__What the task requires__:
Pull out every line below containing the word "like".

Recorded data below:

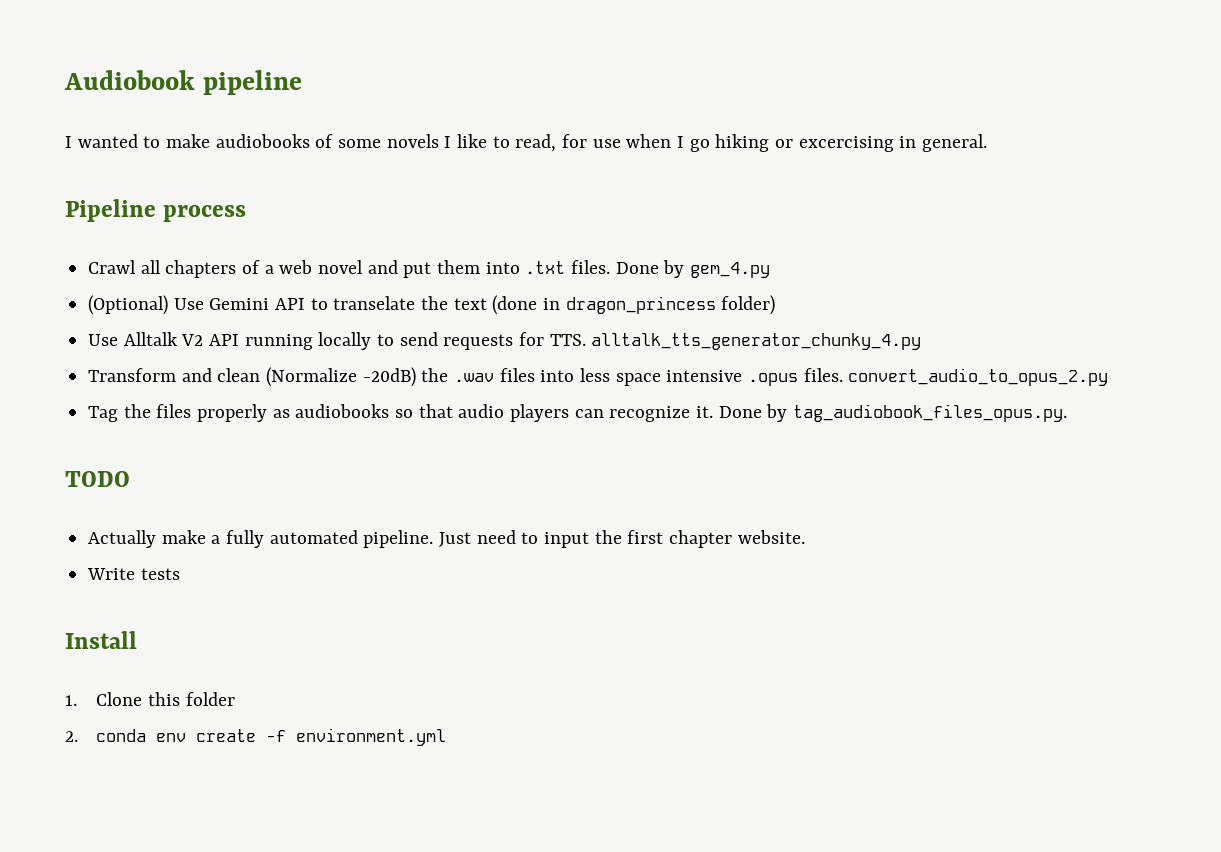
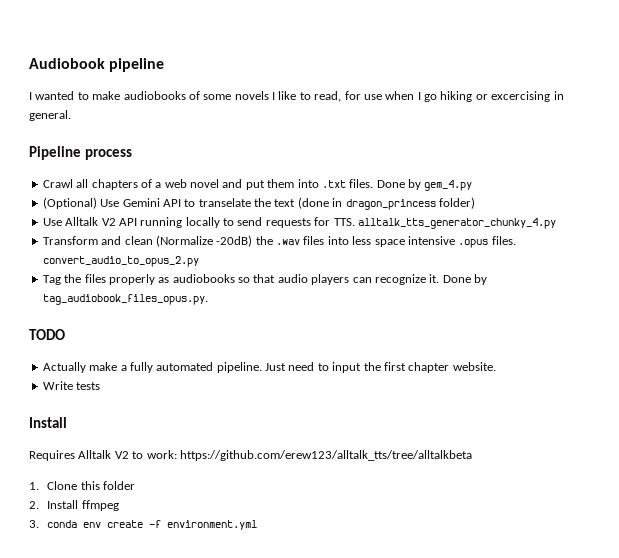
+ Requires Alltalk V2 to work: https://github.com/erew123/alltalk_tts/tree/alltalkbeta
- 2. conda env create -f environment.yml
+ 2. Install ffmpeg
+ 3. conda env create -f environment.yml

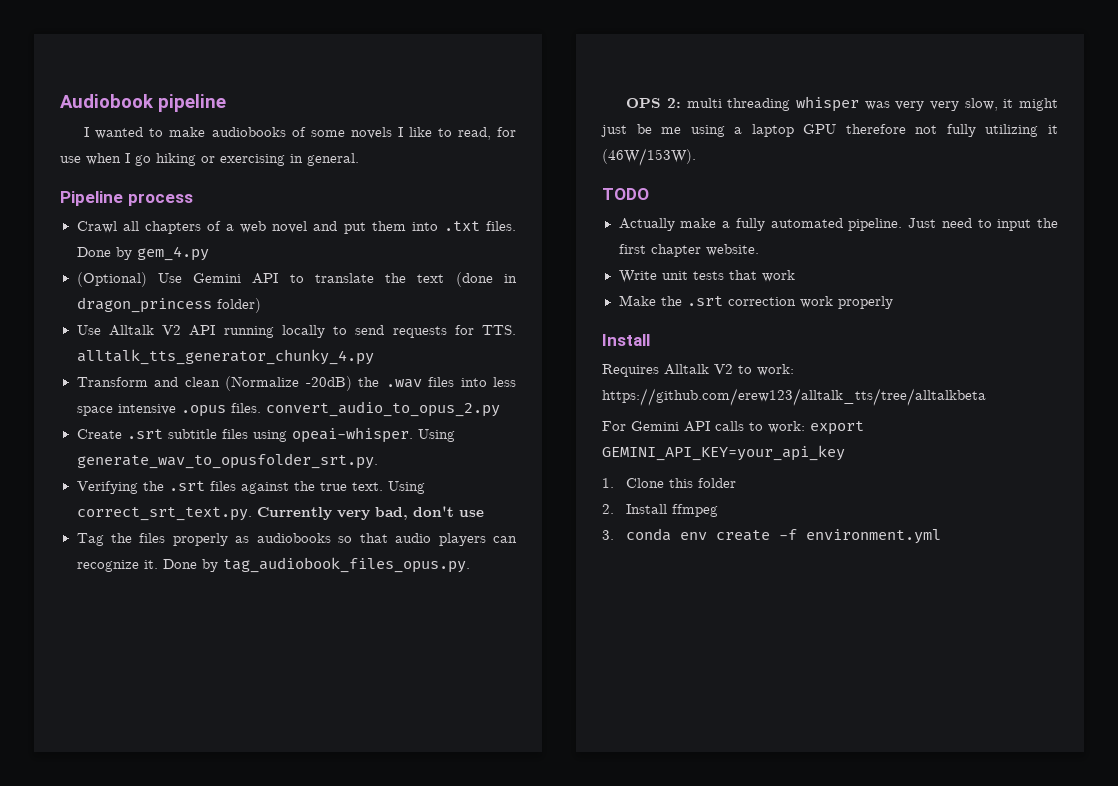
- I wanted to make audiobooks of some novels I like to read, for use when I go hiking or excercising in general.
+ I wanted to make audiobooks of some novels I like to read, for use when I go hiking or exercising in general.
- (Optional) Use Gemini API to transelate the text (done in dragon_princess folder)
+ (Optional) Use Gemini API to translate the text (done in dragon_princess folder)
+ Create .srt subtitle files using opeai-whisper. Using generate_wav_to_opusfolder_srt.py.
+ Verifying the .srt files against the true text. Using correct_srt_text.py. Currently very bad, don't use
+ OPS 2: multi threading whisper was very very slow, it might just be me using a laptop GPU therefore not fully utilizing it (46W/153W).
- Write tests
+ Write unit tests that work
+ Make the .srt correction work properly
+ For Gemini API calls to work: export GEMINI_API_KEY=your_api_key

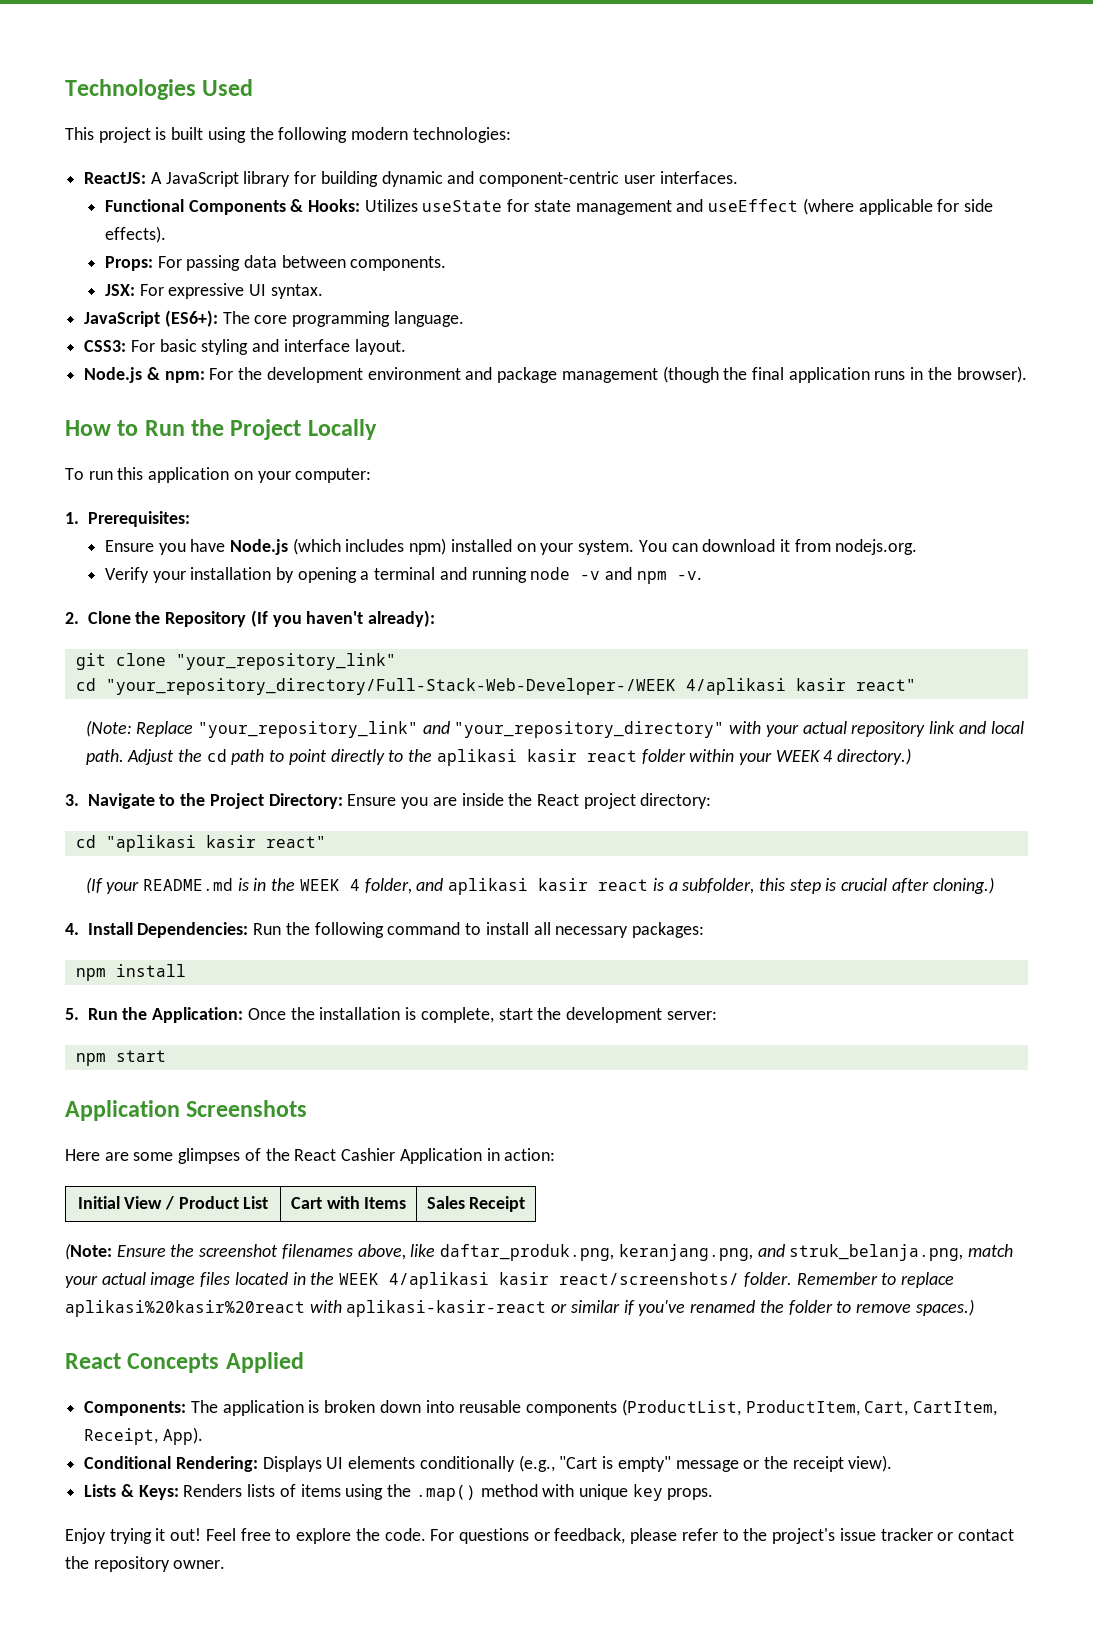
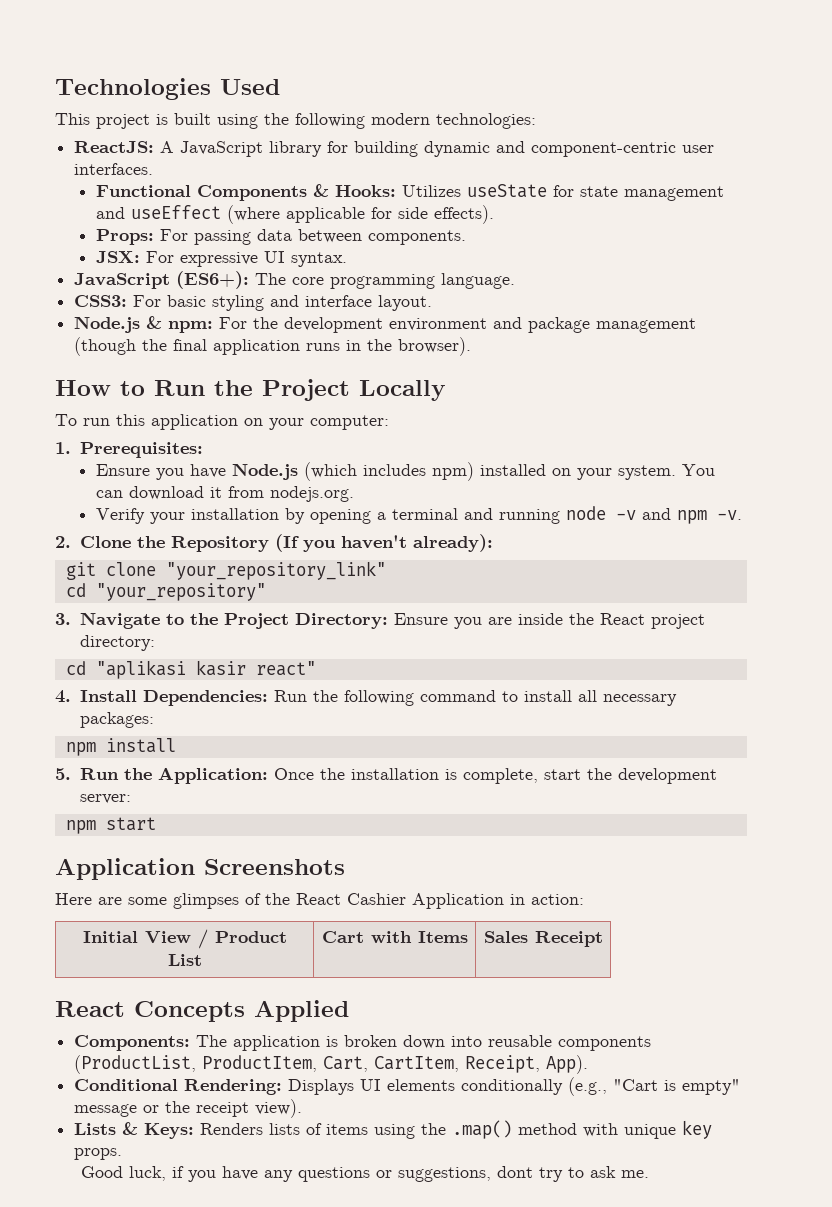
- cd "your_repository_directory/Full-Stack-Web-Developer-/WEEK 4/aplikasi kasir react"
- (Note: Replace "your_repository_link" and "your_repository_directory" with your actual repository link and local path. Adjust the cd path to point directly to the aplikasi kasir react folder within your WEEK 4 directory.)
+ cd "your_repository"
- (If your README.md is in the WEEK 4 folder, and aplikasi kasir react is a subfolder, this step is crucial after cloning.)
- (Note: Ensure the screenshot filenames above, like daftar_produk.png, keranjang.png, and struk_belanja.png, match your actual image files located in the WEEK 4/aplikasi kasir react/screenshots/ folder. Remember to replace aplikasi%20kasir%20react with aplikasi-kasir-react or similar if you've renamed the folder to remove spaces.)
- Enjoy trying it out! Feel free to explore the code. For questions or feedback, please refer to the project's issue tracker or contact the repository owner.
+ Good luck, if you have any questions or suggestions, dont try to ask me.

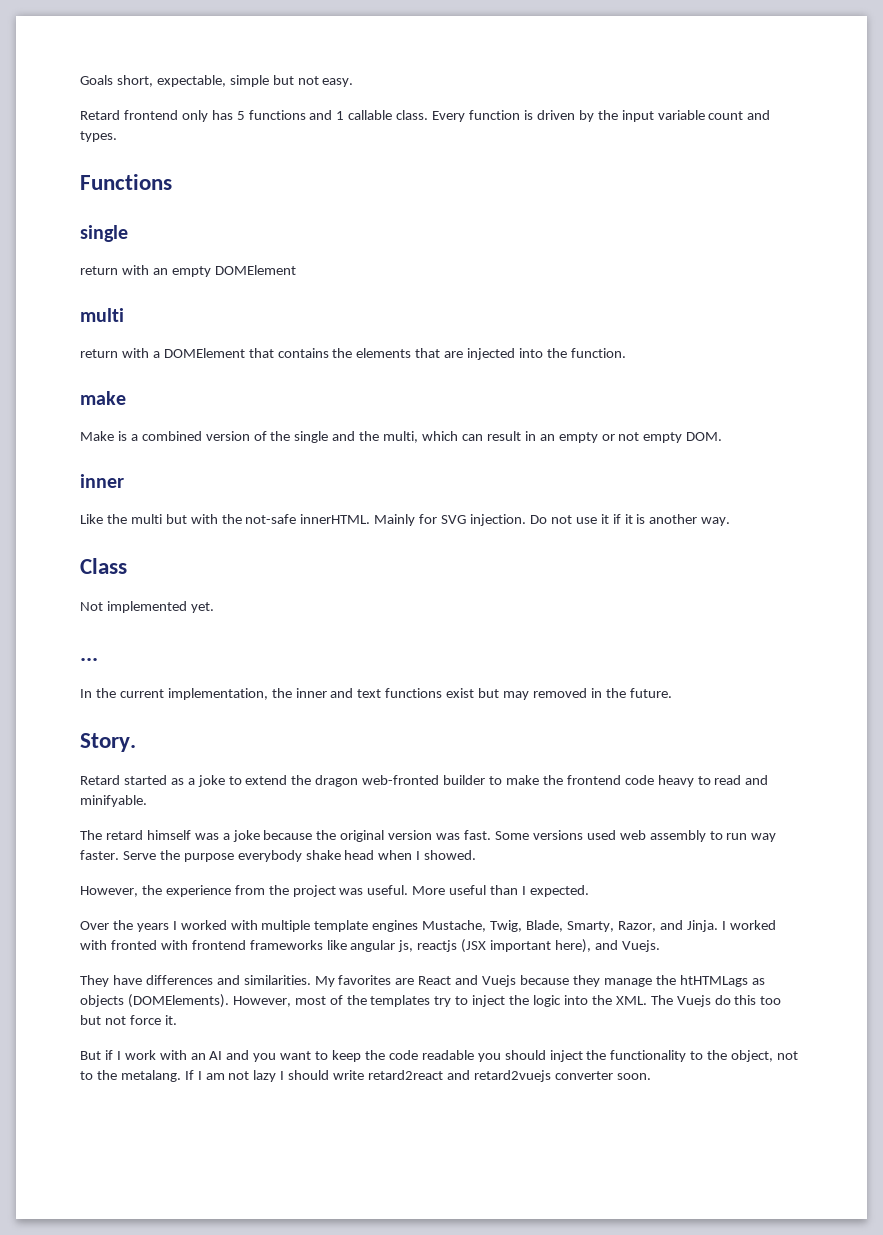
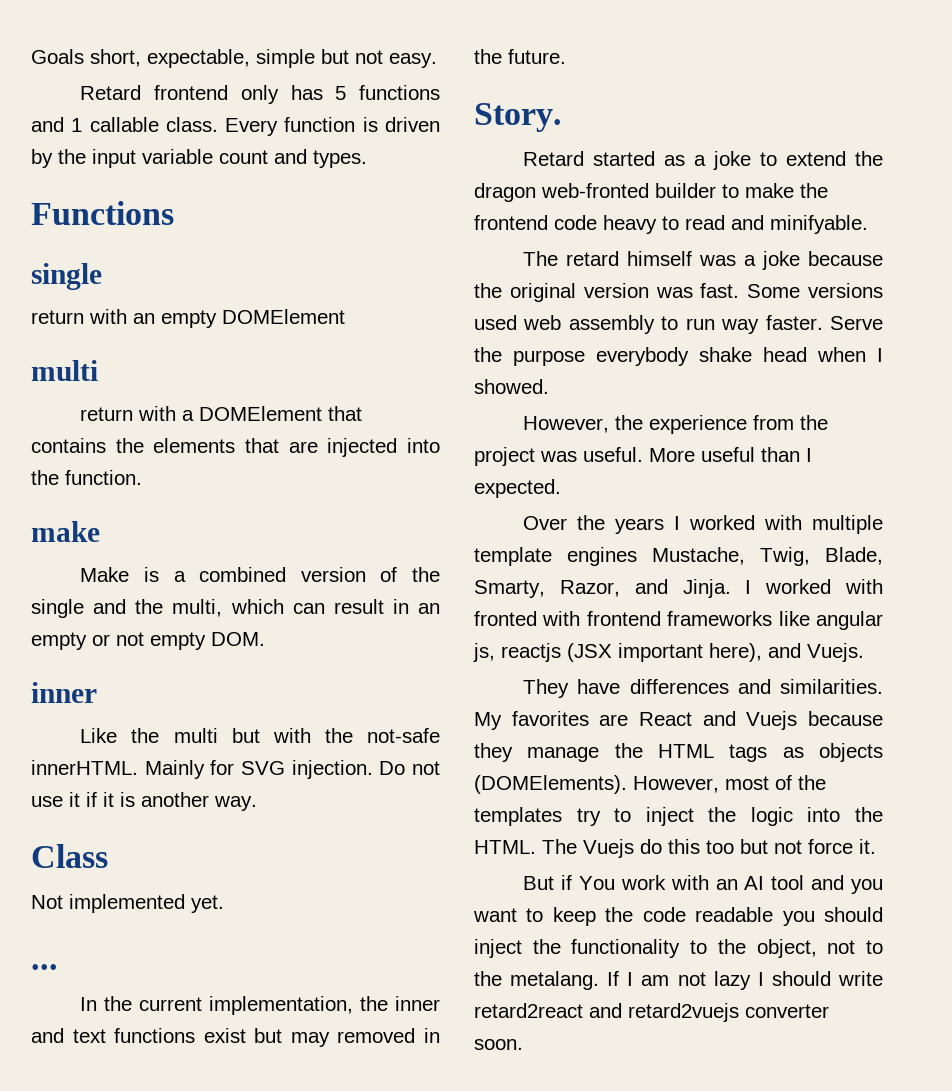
- My favorites are React and Vuejs because they manage the htHTMLags as objects (DOMElements).
+ My favorites are React and Vuejs because they manage the HTML tags as objects (DOMElements).
- However, most of the templates try to inject the logic into the XML. The Vuejs do this too but not force it.
+ However, most of the templates try to inject the logic into the HTML. The Vuejs do this too but not force it.
- But if I work with an AI and you want to keep the code readable you should inject the functionality to the object, not to the metalang.
+ But if You work with an AI tool and you want to keep the code readable you should inject the functionality to the object, not to the metalang.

End of Recorded data.

__Response__:
- I wanted to make audiobooks of some novels I like to read, for use when I go hiking or excercising in general.
+ I wanted to make audiobooks of some novels I like to read, for use when I go hiking or exercising in general.
- (Note: Ensure the screenshot filenames above, like daftar_produk.png, keranjang.png, and struk_belanja.png, match your actual image files located in the WEEK 4/aplikasi kasir react/screenshots/ folder. Remember to replace aplikasi%20kasir%20react with aplikasi-kasir-react or similar if you've renamed the folder to remove spaces.)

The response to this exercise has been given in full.